The problem here is activist Christina Arechiga who ” with malice and for thought ” (my opinion) researched the lady’s identity , found her Facebook profile, then posted her information. Christina should be subject to civil penalties for her callous actions. I ask what embarrassing and illegal things would an examination of her past show.
As for the fired nurse The Constitution and rights there in deal with the government Only, not private business. In the workplace you have No right to free speech.
The aspirant Stasi asset is a disgusting creature. No one forced Kaisar to terminate a skilled employee to please a vicious little twerpette. The responsible parties are employees of Kaisar. Most likely some combination of HR, the GC’s office, and the PR office.
I was going to say it’s hard to feel sympathy for the victim, but somebody might investigate and expose me which could get me fired so I think I’ll refrain and just leave it alone and not say anything.
I won’t go that that medical place.

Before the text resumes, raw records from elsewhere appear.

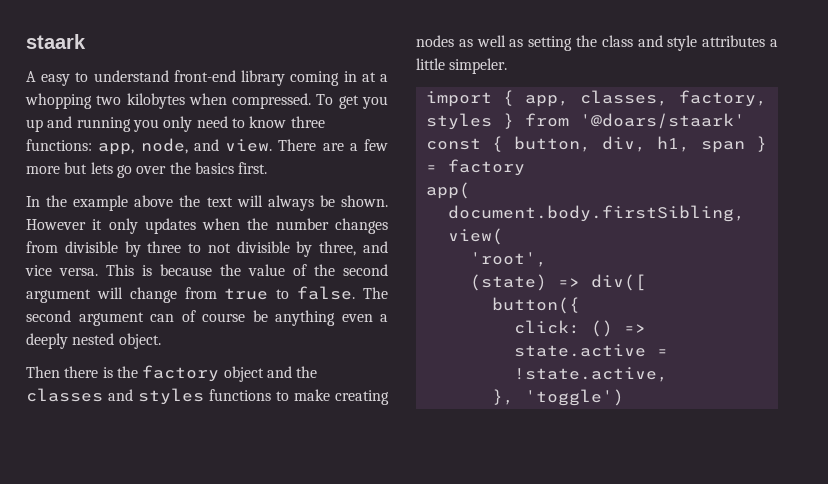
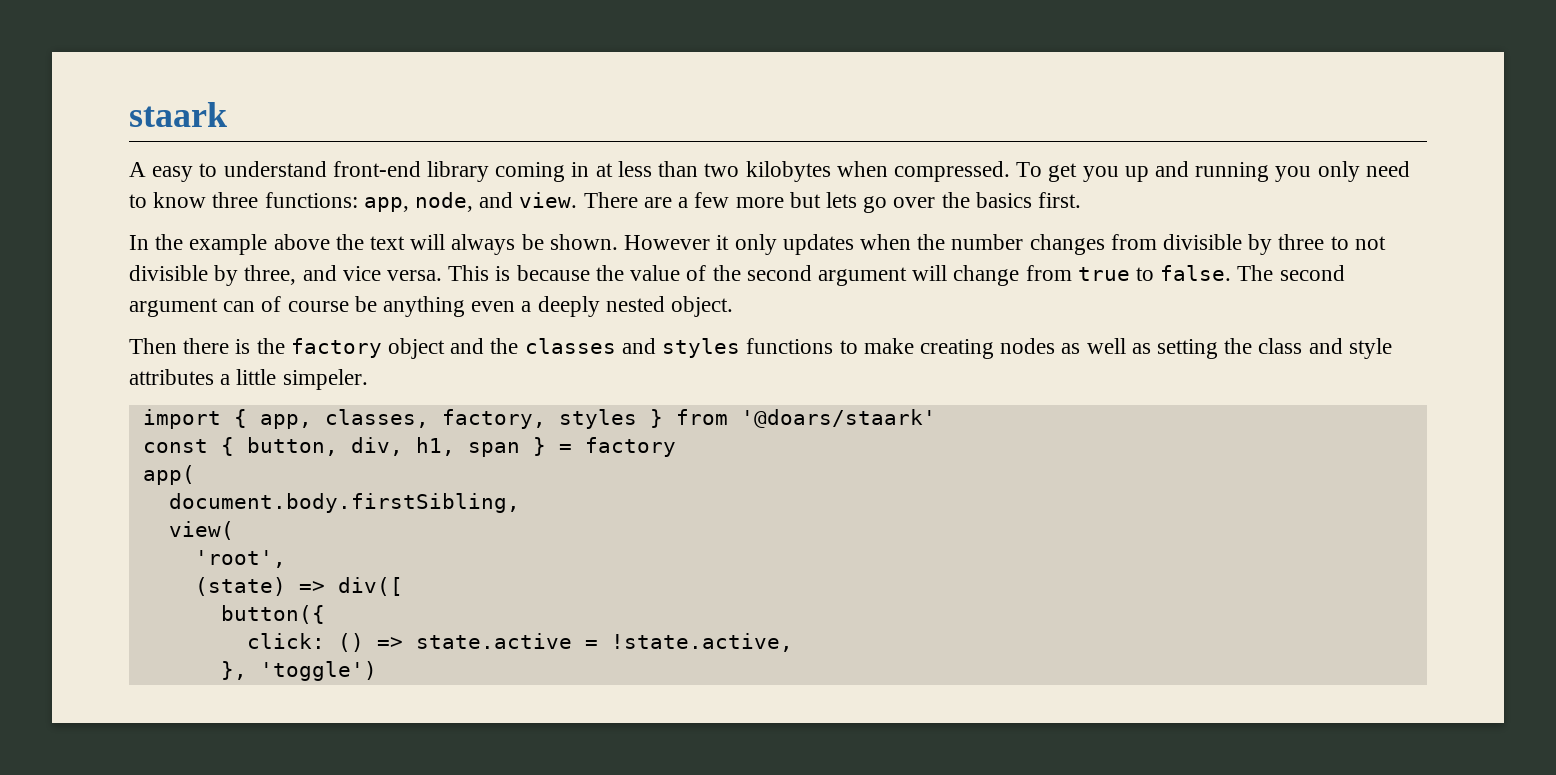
- A easy to understand front-end library coming in at a whopping two kilobytes when compressed.
+ A easy to understand front-end library coming in at less than two kilobytes when compressed.

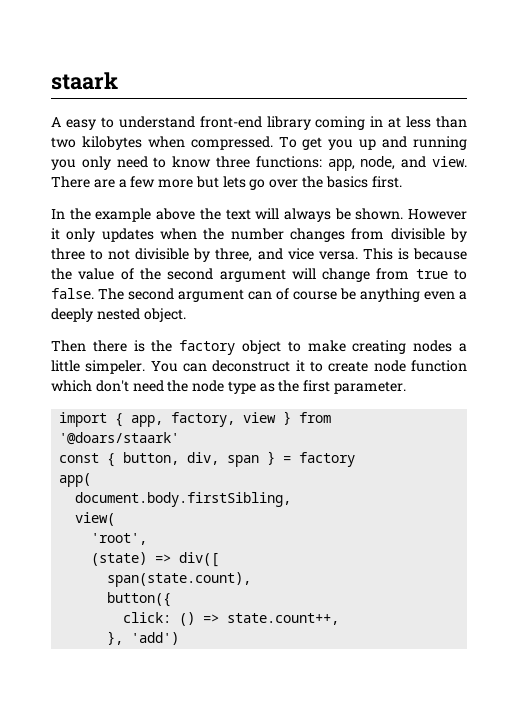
- Then there is the factory object and the classes and styles functions to make creating nodes as well as setting the class and style attributes a little simpeler.
+ Then there is the factory object to make creating nodes a little simpeler. You can deconstruct it to create node function which don't need the node type as the first parameter.
- import { app, classes, factory, styles } from '@doars/staark'
+ import { app, factory, view } from '@doars/staark'
- const { button, div, h1, span } = factory
+ const { button, div, span } = factory
+ span(state.count),
- click: () => state.active = !state.active,
+ click: () => state.count++,
- }, 'toggle')
+ }, 'add')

They are stupid.
Ultimately it will likely harm all social media sites and chill perfectly legal Freedom of Speech exercises. Americans will self-censor or stop using social media. Even your local police department is trolling Facebook and other sites investigating perfectly legal First Amendment exercises.
It also appears that your comments on the internet can never be protected. Supposedly some internet providers archive your messages for 8 years or longer. So even if we had excellent privacy protections in 2018, any event or administration could still access all of your information – without a judicial warrant – in 2025.

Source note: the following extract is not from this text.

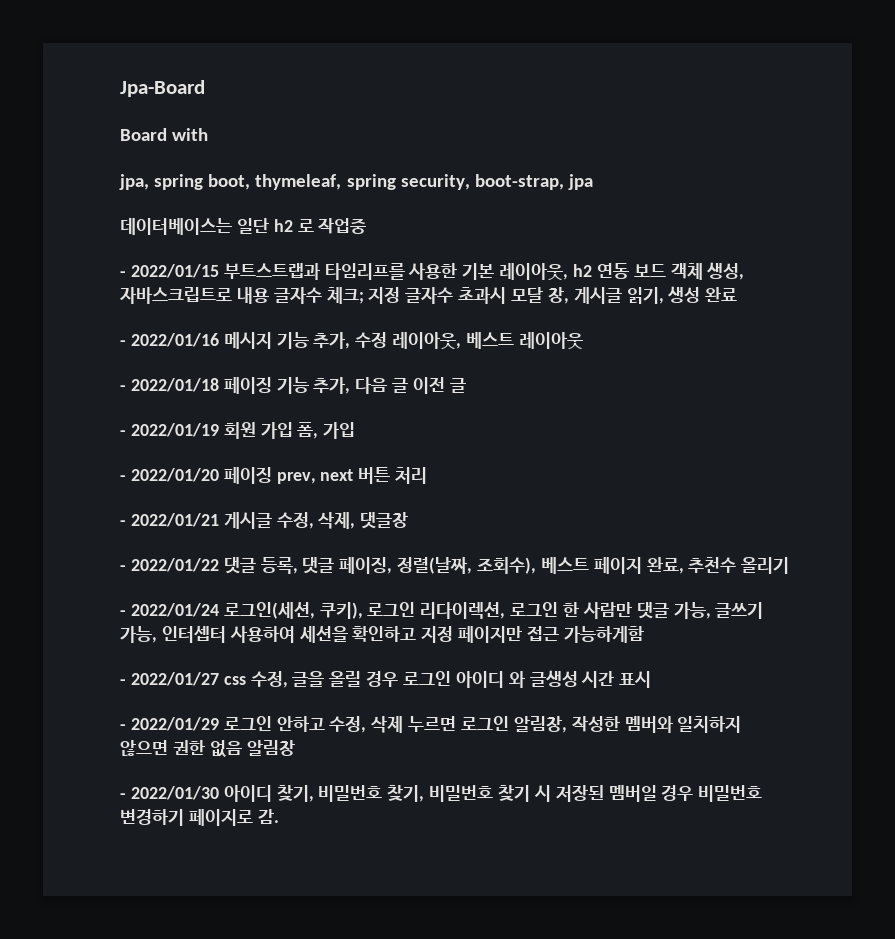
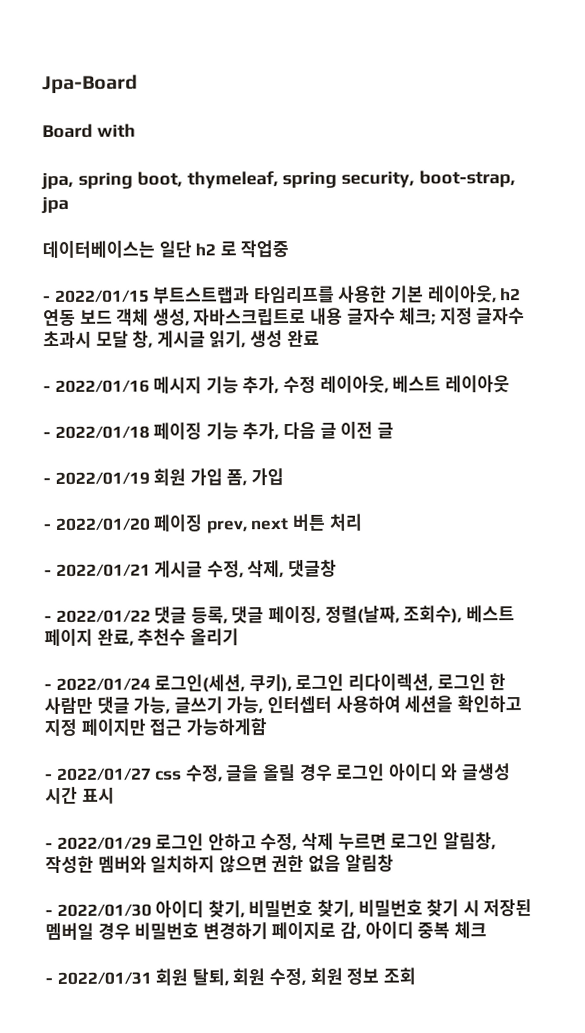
- - 2022/01/30 아이디 찾기, 비밀번호 찾기, 비밀번호 찾기 시 저장된 멤버일 경우 비밀번호 변경하기 페이지로 감.
+ - 2022/01/30 아이디 찾기, 비밀번호 찾기, 비밀번호 찾기 시 저장된 멤버일 경우 비밀번호 변경하기 페이지로 감, 아이디 중복 체크
+ - 2022/01/31 회원 탈퇴, 회원 수정, 회원 정보 조회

In other words, your least favorite politicians could be in power in 2025 and access 100% of your private informatiin in 2018 (long as they scoop it up every 7 yesrs or so). Anyone can then archive your complete dossier for life.

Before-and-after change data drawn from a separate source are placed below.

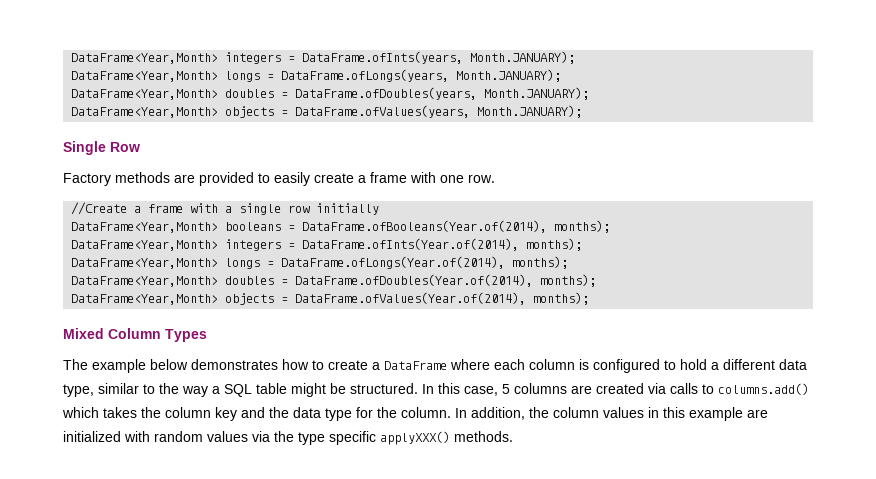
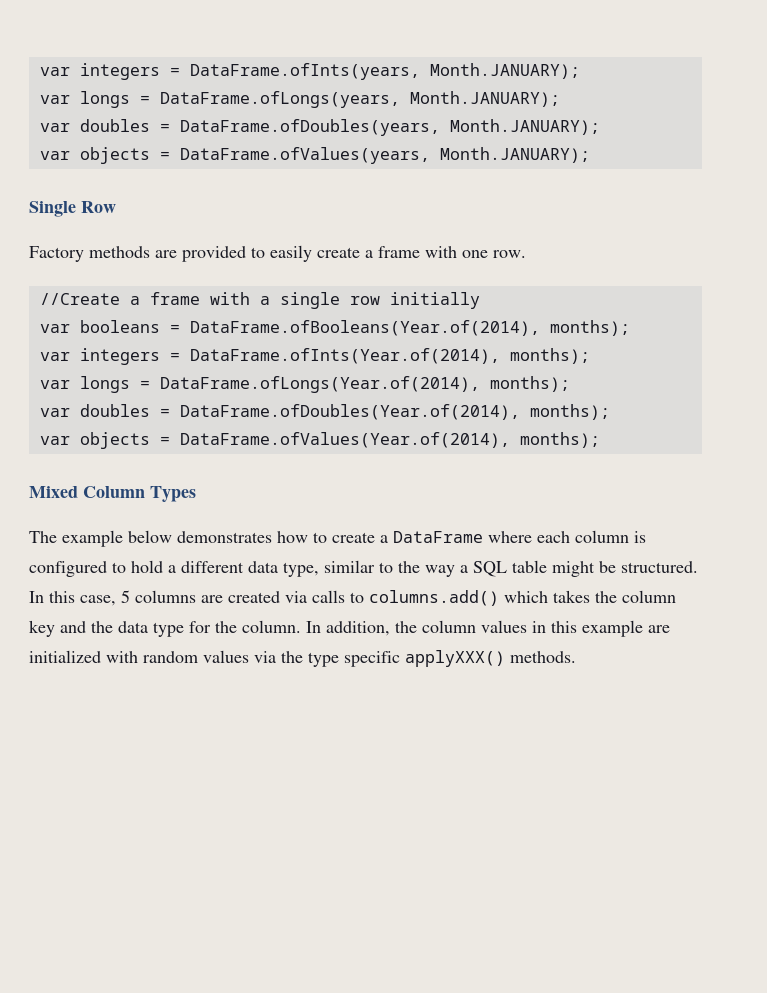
- DataFrame<Year,Month> integers = DataFrame.ofInts(years, Month.JANUARY);
+ var integers = DataFrame.ofInts(years, Month.JANUARY);
- DataFrame<Year,Month> longs = DataFrame.ofLongs(years, Month.JANUARY);
+ var longs = DataFrame.ofLongs(years, Month.JANUARY);
- DataFrame<Year,Month> doubles = DataFrame.ofDoubles(years, Month.JANUARY);
+ var doubles = DataFrame.ofDoubles(years, Month.JANUARY);
- DataFrame<Year,Month> objects = DataFrame.ofValues(years, Month.JANUARY);
+ var objects = DataFrame.ofValues(years, Month.JANUARY);
- DataFrame<Year,Month> booleans = DataFrame.ofBooleans(Year.of(2014), months);
+ var booleans = DataFrame.ofBooleans(Year.of(2014), months);
- DataFrame<Year,Month> integers = DataFrame.ofInts(Year.of(2014), months);
+ var integers = DataFrame.ofInts(Year.of(2014), months);
- DataFrame<Year,Month> longs = DataFrame.ofLongs(Year.of(2014), months);
+ var longs = DataFrame.ofLongs(Year.of(2014), months);
- DataFrame<Year,Month> doubles = DataFrame.ofDoubles(Year.of(2014), months);
+ var doubles = DataFrame.ofDoubles(Year.of(2014), months);
- DataFrame<Year,Month> objects = DataFrame.ofValues(Year.of(2014), months);
+ var objects = DataFrame.ofValues(Year.of(2014), months);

The common response is “if you have done nothing wrong, you have nothing to worry about”. If that is so, why again are we investigating the “Black Lives Matters” folks? Why did Tea Party supporters claim to be audited by the IRS? Why are we investigating non-violent environmental rights activists? What did they do wrong?
It’s highly likely that social media can never be made safe for users for very long! Judges will not provide substantial Judicial Review over the political branches wanting your information.
By the way, this woman was fired yesterday.
Stop and think about this. She has a conversation on social media with someone. Someone else takes a burn at what she says. That someone then doxxes her and tells her employer. The employer then rummages through her social media posts and puts her under various interdicts. It’s not only irrelevant to her job performance. There isn’t anything that would be even mildly scandalous to a normal person. Saying ‘he deserved it’ is shabby, but ordinary people are thoughtless and shabby from time to time. She didn’t tell a patient in the emergency room that.
What’s interesting here is that corporate practice gives positive feedback to an aspirant Stasi asset like Christina Arechiga and HR functionaries are now employed in enforcing the caste attitudes modal among…HR functionaries. It wouldn’t surprise me if the people working in Kaiser Permanente’s GC office were of an insufferable disposition on social questions. It’s difficult to believe they counseled HR that there was potential tort liability in one of their employees ex parte opinions about a public controversy. (Though who knows; the courts can be grotesquely silly).
If they are going to do this then the employment contract must contain a clear-cut standard for deciding what is and is not acceptable speech. Minus that, it is too iffy.